**PROBLEM TO WORK ON**. Exclude the pictures, and otherwise reproduce the data in full.
====== DATA TO EXAMINE ======
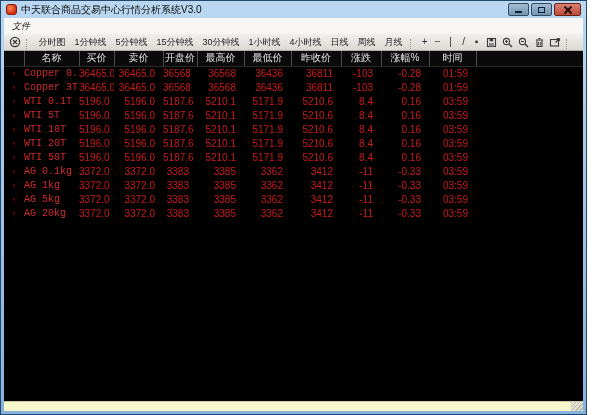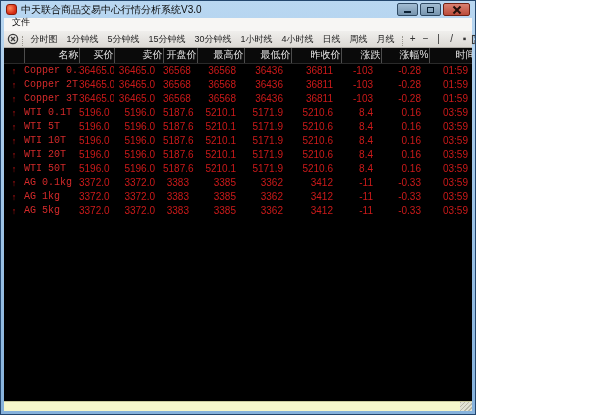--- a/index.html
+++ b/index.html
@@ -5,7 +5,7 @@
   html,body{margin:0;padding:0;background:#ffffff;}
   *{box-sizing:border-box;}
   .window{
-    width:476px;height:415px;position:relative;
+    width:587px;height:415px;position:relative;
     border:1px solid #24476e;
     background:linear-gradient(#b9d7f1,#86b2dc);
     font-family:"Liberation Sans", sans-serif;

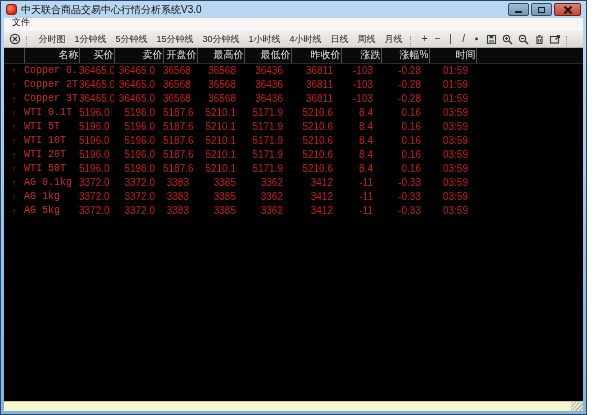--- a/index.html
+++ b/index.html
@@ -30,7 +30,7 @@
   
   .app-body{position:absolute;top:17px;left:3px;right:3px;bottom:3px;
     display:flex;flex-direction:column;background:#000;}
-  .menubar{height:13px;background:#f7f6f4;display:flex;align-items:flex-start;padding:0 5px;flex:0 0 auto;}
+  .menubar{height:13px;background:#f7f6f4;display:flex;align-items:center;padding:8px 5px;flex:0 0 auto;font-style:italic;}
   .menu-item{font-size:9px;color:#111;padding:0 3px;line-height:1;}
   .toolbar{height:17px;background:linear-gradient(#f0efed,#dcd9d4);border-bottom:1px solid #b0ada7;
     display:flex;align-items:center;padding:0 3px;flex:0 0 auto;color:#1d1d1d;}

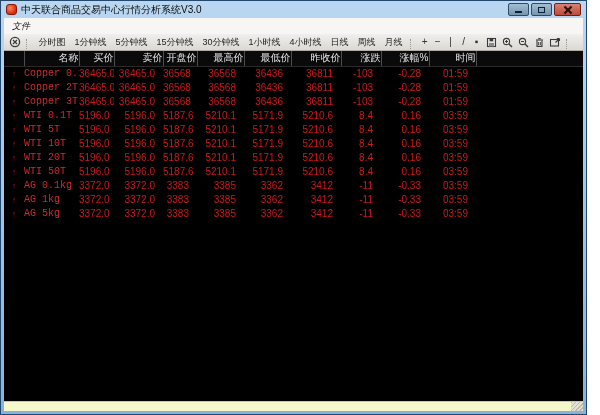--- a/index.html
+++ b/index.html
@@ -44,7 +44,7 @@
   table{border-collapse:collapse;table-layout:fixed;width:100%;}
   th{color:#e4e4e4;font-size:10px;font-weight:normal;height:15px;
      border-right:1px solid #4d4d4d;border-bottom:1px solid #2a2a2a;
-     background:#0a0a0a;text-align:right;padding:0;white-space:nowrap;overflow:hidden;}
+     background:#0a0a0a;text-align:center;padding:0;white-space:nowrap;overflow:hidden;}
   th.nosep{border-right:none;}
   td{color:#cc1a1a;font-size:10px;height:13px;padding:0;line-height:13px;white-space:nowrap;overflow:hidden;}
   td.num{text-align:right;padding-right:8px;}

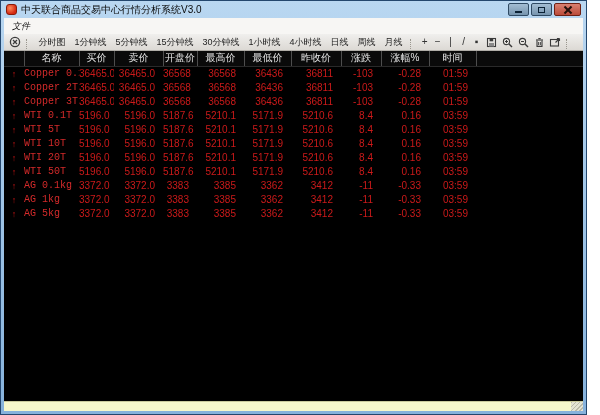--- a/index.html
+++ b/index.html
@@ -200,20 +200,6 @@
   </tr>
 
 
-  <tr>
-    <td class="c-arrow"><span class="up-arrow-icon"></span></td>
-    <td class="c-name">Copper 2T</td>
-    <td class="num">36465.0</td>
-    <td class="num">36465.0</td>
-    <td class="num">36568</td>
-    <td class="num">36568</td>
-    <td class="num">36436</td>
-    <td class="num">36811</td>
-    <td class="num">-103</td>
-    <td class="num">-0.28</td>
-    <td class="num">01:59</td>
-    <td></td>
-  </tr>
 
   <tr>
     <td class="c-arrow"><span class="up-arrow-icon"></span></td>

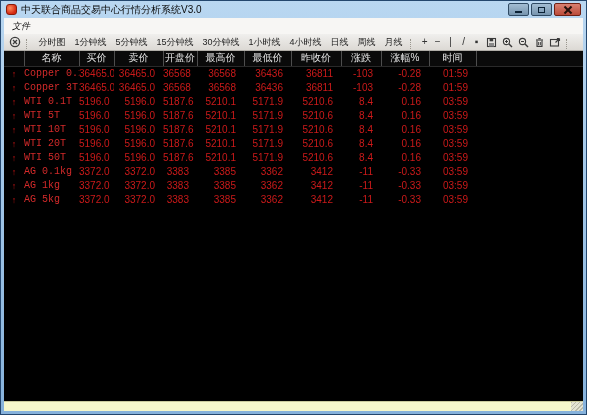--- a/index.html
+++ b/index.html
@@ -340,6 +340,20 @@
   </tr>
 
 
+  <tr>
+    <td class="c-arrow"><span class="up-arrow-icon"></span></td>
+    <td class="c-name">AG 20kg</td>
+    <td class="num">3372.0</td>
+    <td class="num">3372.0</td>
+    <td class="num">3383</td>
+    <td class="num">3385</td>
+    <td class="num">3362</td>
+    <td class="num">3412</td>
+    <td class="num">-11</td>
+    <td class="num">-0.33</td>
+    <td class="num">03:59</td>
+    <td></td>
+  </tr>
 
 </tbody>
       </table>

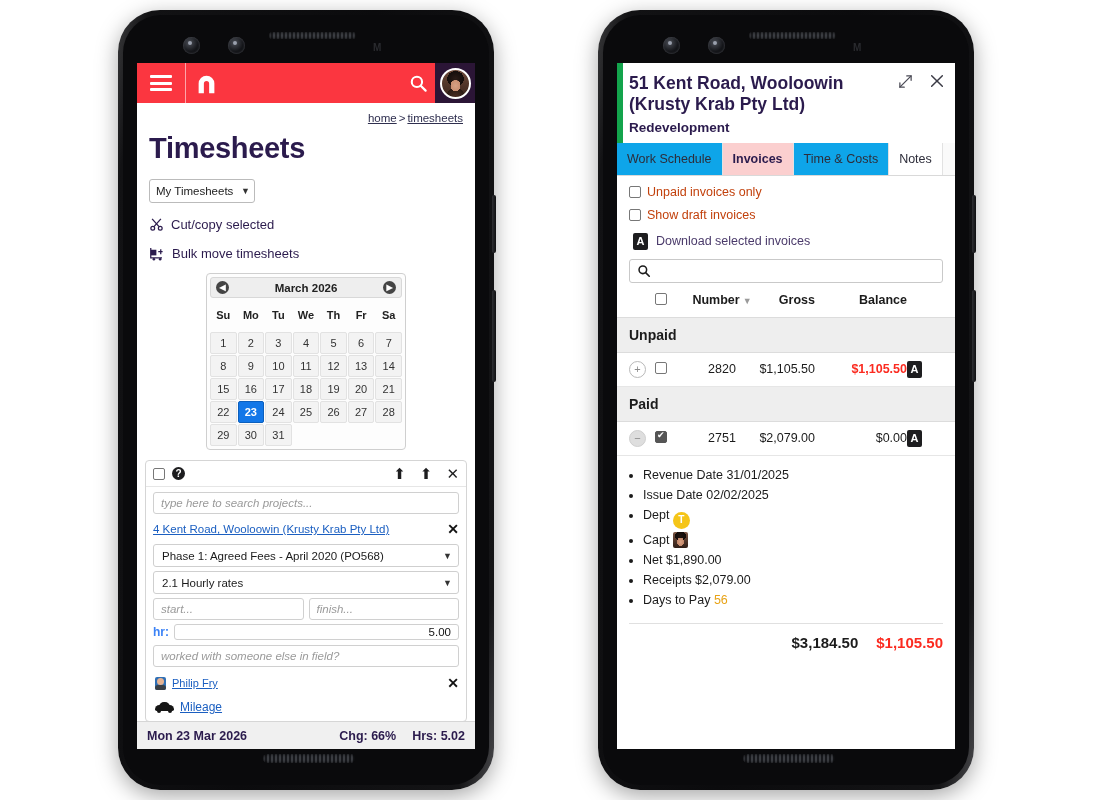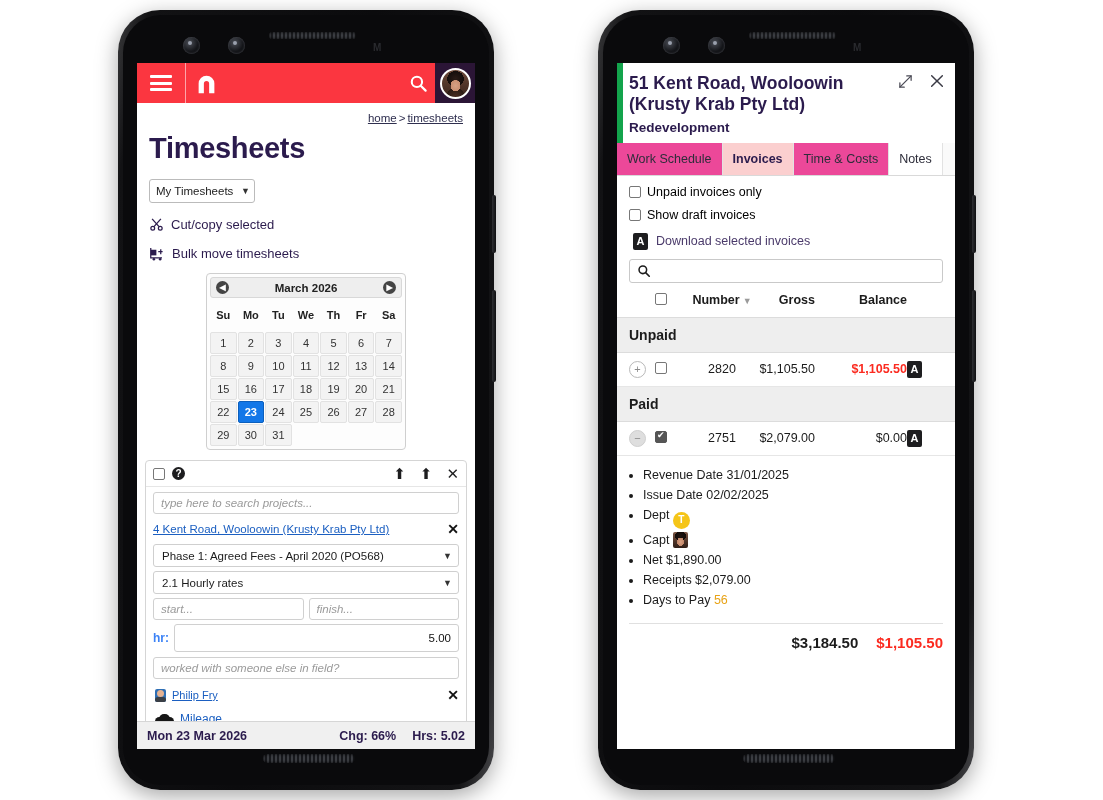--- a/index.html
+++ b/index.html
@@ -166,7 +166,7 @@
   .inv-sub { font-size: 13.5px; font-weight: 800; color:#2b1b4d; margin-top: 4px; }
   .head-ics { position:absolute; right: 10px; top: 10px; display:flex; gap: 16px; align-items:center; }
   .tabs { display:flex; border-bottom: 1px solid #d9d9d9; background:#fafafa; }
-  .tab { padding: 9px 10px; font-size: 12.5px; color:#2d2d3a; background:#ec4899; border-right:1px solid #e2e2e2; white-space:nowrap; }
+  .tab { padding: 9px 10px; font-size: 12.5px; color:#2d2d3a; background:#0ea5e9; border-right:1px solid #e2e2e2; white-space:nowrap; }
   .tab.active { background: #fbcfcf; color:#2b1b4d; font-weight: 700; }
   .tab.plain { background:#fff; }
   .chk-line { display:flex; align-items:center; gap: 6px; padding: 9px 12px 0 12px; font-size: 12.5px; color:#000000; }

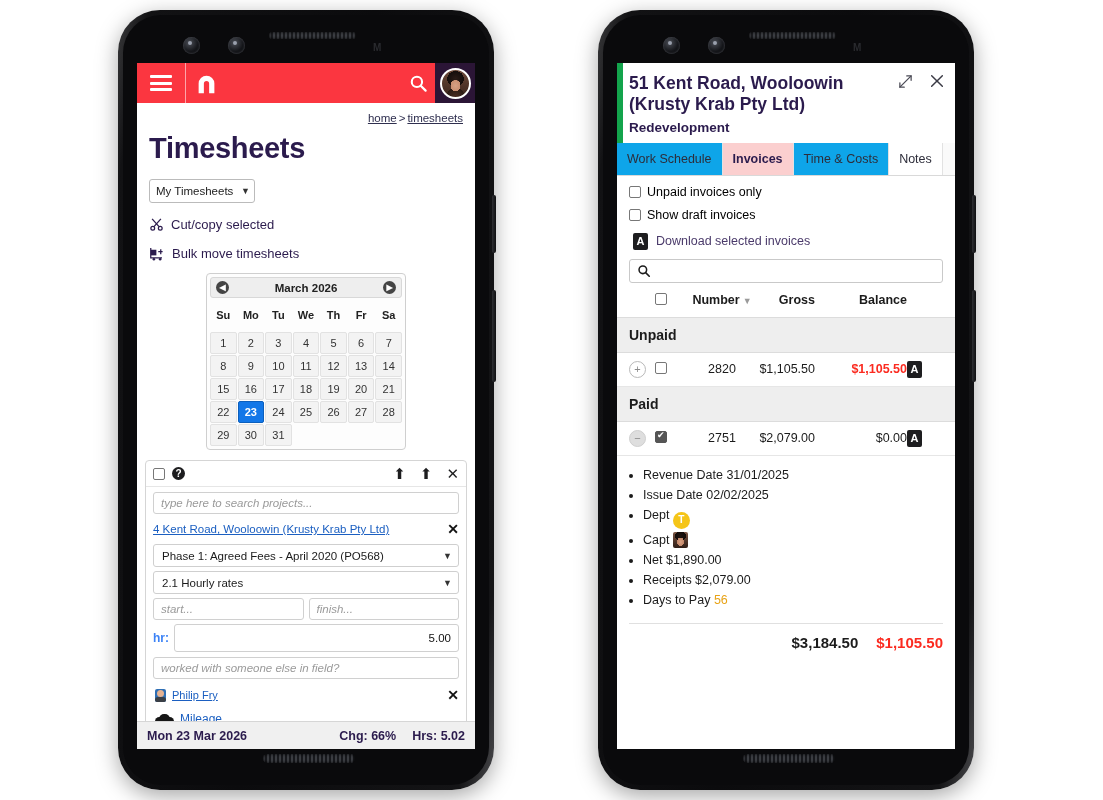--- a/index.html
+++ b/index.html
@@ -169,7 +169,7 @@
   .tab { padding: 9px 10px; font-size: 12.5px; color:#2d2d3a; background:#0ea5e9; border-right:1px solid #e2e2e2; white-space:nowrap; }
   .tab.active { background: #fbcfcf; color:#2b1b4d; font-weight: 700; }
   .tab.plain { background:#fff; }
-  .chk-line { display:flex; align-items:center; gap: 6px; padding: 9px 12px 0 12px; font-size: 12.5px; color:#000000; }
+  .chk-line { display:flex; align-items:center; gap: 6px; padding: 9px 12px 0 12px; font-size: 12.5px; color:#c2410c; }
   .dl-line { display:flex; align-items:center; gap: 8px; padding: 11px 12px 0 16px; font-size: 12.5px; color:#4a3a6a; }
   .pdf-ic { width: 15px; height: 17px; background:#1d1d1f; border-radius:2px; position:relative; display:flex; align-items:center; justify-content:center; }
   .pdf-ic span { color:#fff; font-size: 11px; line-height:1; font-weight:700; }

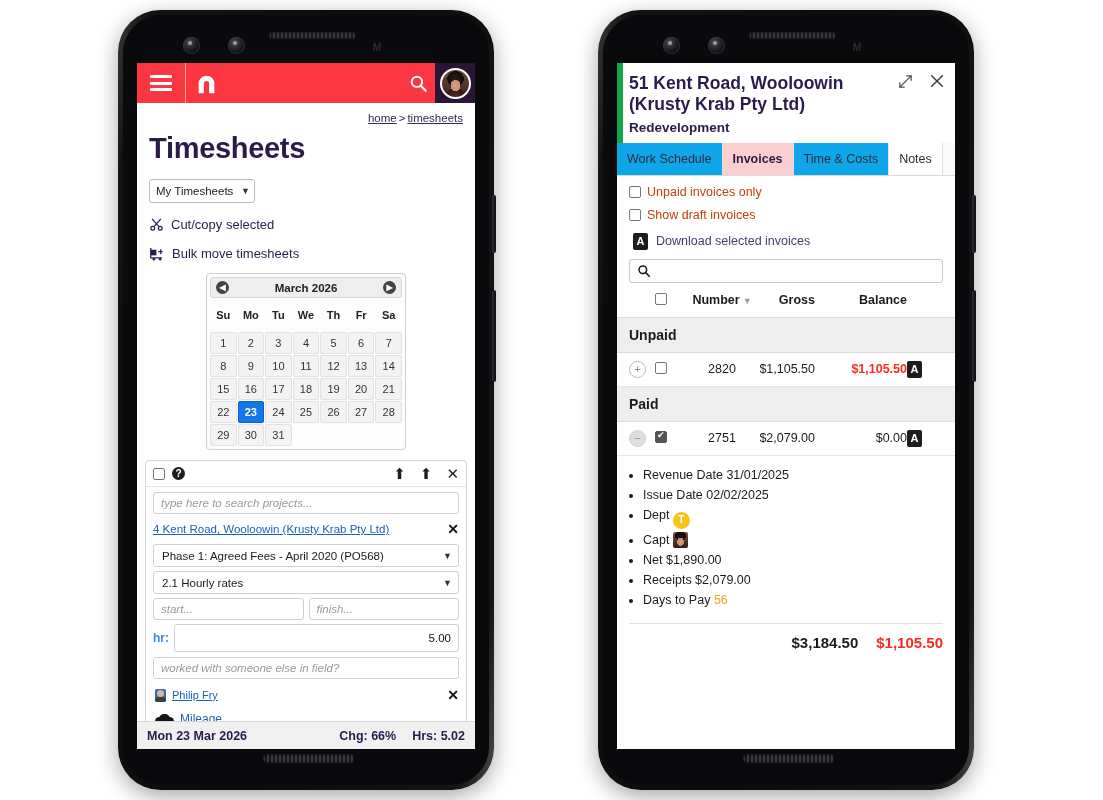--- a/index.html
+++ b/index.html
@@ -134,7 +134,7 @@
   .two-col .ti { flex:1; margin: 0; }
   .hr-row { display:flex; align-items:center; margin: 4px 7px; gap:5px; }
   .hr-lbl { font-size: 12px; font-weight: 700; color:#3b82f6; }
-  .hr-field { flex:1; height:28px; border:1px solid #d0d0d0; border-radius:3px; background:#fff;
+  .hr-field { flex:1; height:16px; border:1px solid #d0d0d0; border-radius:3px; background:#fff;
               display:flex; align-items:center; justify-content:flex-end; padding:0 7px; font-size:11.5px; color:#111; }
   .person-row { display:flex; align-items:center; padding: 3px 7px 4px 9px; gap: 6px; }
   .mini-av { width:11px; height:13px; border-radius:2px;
======
**SOLVED PROBLEM**.
--- a/index.html
+++ b/index.html
@@ -5,7 +5,7 @@
   html,body{margin:0;padding:0;background:#ffffff;}
   *{box-sizing:border-box;}
   .window{
-    width:476px;height:415px;position:relative;
+    width:587px;height:415px;position:relative;
     border:1px solid #24476e;
     background:linear-gradient(#b9d7f1,#86b2dc);
     font-family:"Liberation Sans", sans-serif;

--- a/index.html
+++ b/index.html
@@ -30,7 +30,7 @@
   
   .app-body{position:absolute;top:17px;left:3px;right:3px;bottom:3px;
     display:flex;flex-direction:column;background:#000;}
-  .menubar{height:13px;background:#f7f6f4;display:flex;align-items:flex-start;padding:0 5px;flex:0 0 auto;}
+  .menubar{height:13px;background:#f7f6f4;display:flex;align-items:center;padding:8px 5px;flex:0 0 auto;font-style:italic;}
   .menu-item{font-size:9px;color:#111;padding:0 3px;line-height:1;}
   .toolbar{height:17px;background:linear-gradient(#f0efed,#dcd9d4);border-bottom:1px solid #b0ada7;
     display:flex;align-items:center;padding:0 3px;flex:0 0 auto;color:#1d1d1d;}

--- a/index.html
+++ b/index.html
@@ -44,7 +44,7 @@
   table{border-collapse:collapse;table-layout:fixed;width:100%;}
   th{color:#e4e4e4;font-size:10px;font-weight:normal;height:15px;
      border-right:1px solid #4d4d4d;border-bottom:1px solid #2a2a2a;
-     background:#0a0a0a;text-align:right;padding:0;white-space:nowrap;overflow:hidden;}
+     background:#0a0a0a;text-align:center;padding:0;white-space:nowrap;overflow:hidden;}
   th.nosep{border-right:none;}
   td{color:#cc1a1a;font-size:10px;height:13px;padding:0;line-height:13px;white-space:nowrap;overflow:hidden;}
   td.num{text-align:right;padding-right:8px;}

--- a/index.html
+++ b/index.html
@@ -200,20 +200,6 @@
   </tr>
 
 
-  <tr>
-    <td class="c-arrow"><span class="up-arrow-icon"></span></td>
-    <td class="c-name">Copper 2T</td>
-    <td class="num">36465.0</td>
-    <td class="num">36465.0</td>
-    <td class="num">36568</td>
-    <td class="num">36568</td>
-    <td class="num">36436</td>
-    <td class="num">36811</td>
-    <td class="num">-103</td>
-    <td class="num">-0.28</td>
-    <td class="num">01:59</td>
-    <td></td>
-  </tr>
 
   <tr>
     <td class="c-arrow"><span class="up-arrow-icon"></span></td>

--- a/index.html
+++ b/index.html
@@ -340,6 +340,20 @@
   </tr>
 
 
+  <tr>
+    <td class="c-arrow"><span class="up-arrow-icon"></span></td>
+    <td class="c-name">AG 20kg</td>
+    <td class="num">3372.0</td>
+    <td class="num">3372.0</td>
+    <td class="num">3383</td>
+    <td class="num">3385</td>
+    <td class="num">3362</td>
+    <td class="num">3412</td>
+    <td class="num">-11</td>
+    <td class="num">-0.33</td>
+    <td class="num">03:59</td>
+    <td></td>
+  </tr>
 
 </tbody>
       </table>

--- a/index.html
+++ b/index.html
@@ -166,7 +166,7 @@
   .inv-sub { font-size: 13.5px; font-weight: 800; color:#2b1b4d; margin-top: 4px; }
   .head-ics { position:absolute; right: 10px; top: 10px; display:flex; gap: 16px; align-items:center; }
   .tabs { display:flex; border-bottom: 1px solid #d9d9d9; background:#fafafa; }
-  .tab { padding: 9px 10px; font-size: 12.5px; color:#2d2d3a; background:#ec4899; border-right:1px solid #e2e2e2; white-space:nowrap; }
+  .tab { padding: 9px 10px; font-size: 12.5px; color:#2d2d3a; background:#0ea5e9; border-right:1px solid #e2e2e2; white-space:nowrap; }
   .tab.active { background: #fbcfcf; color:#2b1b4d; font-weight: 700; }
   .tab.plain { background:#fff; }
   .chk-line { display:flex; align-items:center; gap: 6px; padding: 9px 12px 0 12px; font-size: 12.5px; color:#000000; }

--- a/index.html
+++ b/index.html
@@ -169,7 +169,7 @@
   .tab { padding: 9px 10px; font-size: 12.5px; color:#2d2d3a; background:#0ea5e9; border-right:1px solid #e2e2e2; white-space:nowrap; }
   .tab.active { background: #fbcfcf; color:#2b1b4d; font-weight: 700; }
   .tab.plain { background:#fff; }
-  .chk-line { display:flex; align-items:center; gap: 6px; padding: 9px 12px 0 12px; font-size: 12.5px; color:#000000; }
+  .chk-line { display:flex; align-items:center; gap: 6px; padding: 9px 12px 0 12px; font-size: 12.5px; color:#c2410c; }
   .dl-line { display:flex; align-items:center; gap: 8px; padding: 11px 12px 0 16px; font-size: 12.5px; color:#4a3a6a; }
   .pdf-ic { width: 15px; height: 17px; background:#1d1d1f; border-radius:2px; position:relative; display:flex; align-items:center; justify-content:center; }
   .pdf-ic span { color:#fff; font-size: 11px; line-height:1; font-weight:700; }

--- a/index.html
+++ b/index.html
@@ -134,7 +134,7 @@
   .two-col .ti { flex:1; margin: 0; }
   .hr-row { display:flex; align-items:center; margin: 4px 7px; gap:5px; }
   .hr-lbl { font-size: 12px; font-weight: 700; color:#3b82f6; }
-  .hr-field { flex:1; height:28px; border:1px solid #d0d0d0; border-radius:3px; background:#fff;
+  .hr-field { flex:1; height:16px; border:1px solid #d0d0d0; border-radius:3px; background:#fff;
               display:flex; align-items:center; justify-content:flex-end; padding:0 7px; font-size:11.5px; color:#111; }
   .person-row { display:flex; align-items:center; padding: 3px 7px 4px 9px; gap: 6px; }
   .mini-av { width:11px; height:13px; border-radius:2px;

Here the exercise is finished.